START DATA EXTRACTS

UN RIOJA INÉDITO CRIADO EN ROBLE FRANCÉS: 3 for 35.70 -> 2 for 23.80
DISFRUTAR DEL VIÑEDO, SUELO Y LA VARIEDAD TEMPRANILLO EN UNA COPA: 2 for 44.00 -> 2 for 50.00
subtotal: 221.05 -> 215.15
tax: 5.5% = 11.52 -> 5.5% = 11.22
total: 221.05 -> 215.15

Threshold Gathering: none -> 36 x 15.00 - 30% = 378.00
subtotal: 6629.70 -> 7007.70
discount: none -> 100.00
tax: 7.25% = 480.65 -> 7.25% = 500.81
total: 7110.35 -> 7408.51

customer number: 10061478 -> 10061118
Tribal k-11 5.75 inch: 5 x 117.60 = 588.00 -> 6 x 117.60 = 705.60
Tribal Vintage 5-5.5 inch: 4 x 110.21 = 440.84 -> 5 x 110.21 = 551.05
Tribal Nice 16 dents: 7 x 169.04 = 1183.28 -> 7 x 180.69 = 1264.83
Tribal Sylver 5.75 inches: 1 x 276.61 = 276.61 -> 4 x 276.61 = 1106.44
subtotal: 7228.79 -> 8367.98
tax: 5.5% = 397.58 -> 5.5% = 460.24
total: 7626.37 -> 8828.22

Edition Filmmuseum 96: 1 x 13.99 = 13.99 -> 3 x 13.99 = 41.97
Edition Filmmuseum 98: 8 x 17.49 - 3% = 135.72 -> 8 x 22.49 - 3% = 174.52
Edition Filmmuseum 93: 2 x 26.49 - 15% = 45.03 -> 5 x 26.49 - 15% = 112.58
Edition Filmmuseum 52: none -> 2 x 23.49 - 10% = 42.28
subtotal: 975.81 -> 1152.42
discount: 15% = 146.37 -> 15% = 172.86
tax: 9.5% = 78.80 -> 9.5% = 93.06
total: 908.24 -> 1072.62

END DATA EXTRACTS

ACTIVITY: Within the data above, the lines from the one with "Tribal Sylver 5.75" to the one with "Edition Filmmuseum 96: 1" must be repeated exactly; no other line belongs in the answer.

RESPONSE:
Tribal Sylver 5.75 inches: 1 x 276.61 = 276.61 -> 4 x 276.61 = 1106.44
subtotal: 7228.79 -> 8367.98
tax: 5.5% = 397.58 -> 5.5% = 460.24
total: 7626.37 -> 8828.22

Edition Filmmuseum 96: 1 x 13.99 = 13.99 -> 3 x 13.99 = 41.97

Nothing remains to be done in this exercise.